Data-centric reports
Dashboard Reports
The project dashboard focuses on data-centric reports about the data in the project. Currently it consists of the following reports.
Check entity data bias from entity distribution
Entity distribution shows how many annotations belongs to each entity. If the number of annotations of a particular entity is less or more as compared to other entities, it shows that the dataset is biased against or towards that entity. This report gives an insight that what kind of new data should be sourced into the project to balance the entity distribution.
Entities can directly be edited by clicking the edit button
Classifications
Classifications list the words classified against each entity. This table helps in identifying words which are classified as what entities. If a word is classified as more than one entity then it is important to verify such annotations and confirm the validity of that annotation.

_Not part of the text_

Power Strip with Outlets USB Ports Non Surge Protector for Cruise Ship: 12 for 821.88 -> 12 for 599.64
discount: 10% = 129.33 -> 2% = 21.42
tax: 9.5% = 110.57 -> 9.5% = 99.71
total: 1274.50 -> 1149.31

This table also helps to know the occurrences of each annotated words in the dataset.
Missed Classifications
Missed classifications show the words that have been classified once in the dataset and missed at other locations of the dataset. This is very important to identify mistakes where the annotator might have either missed classifying the word or might have wrongly classified that word.

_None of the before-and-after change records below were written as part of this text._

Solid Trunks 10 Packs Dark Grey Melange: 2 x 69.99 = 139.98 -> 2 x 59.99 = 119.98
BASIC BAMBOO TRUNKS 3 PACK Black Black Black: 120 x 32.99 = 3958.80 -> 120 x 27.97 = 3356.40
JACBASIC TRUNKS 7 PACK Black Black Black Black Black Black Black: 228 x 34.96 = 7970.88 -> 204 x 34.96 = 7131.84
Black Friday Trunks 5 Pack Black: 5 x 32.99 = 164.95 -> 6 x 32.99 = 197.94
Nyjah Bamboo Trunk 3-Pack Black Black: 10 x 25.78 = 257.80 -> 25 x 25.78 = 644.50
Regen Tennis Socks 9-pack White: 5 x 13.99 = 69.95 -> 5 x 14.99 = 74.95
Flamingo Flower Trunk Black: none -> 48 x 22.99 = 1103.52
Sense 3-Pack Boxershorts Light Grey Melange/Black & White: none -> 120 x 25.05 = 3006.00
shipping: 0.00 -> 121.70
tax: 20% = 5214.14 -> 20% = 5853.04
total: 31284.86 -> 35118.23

Sorting on Missed Records would let the user know annotations which might have been missed by the annotator
And sorting on Classification Counts would let the user know annotations that might have been wrongly annotated by the annotator.
Anomalies
Anomalies highlight those annotations where the system feels the annotation might be a mistake. This might need annotation correction of the underlying data to be modified.
Unclassified words
This table helps in identifying unclassified words in the project. Instead of browsing the dataset, this table helps sort the words based on their word length and number of occurrences.
Filtering words
The default filter hides the words that are marked to be hidden
by the user. This can be changed by changing the dropdown.
Default
shows only the words that are not marked hidden
, Show All
shows all words and Hidden word
shows only the hidden words
Words can be hidden
or shown
based on the preference of the user, to hide/ show a word click on the hide
button on the left side of the row associated with the word.
Algorithms trained
Shows a quick glance of how well each algorithm has been trained on the dataset, and which one is the best trained algorithm.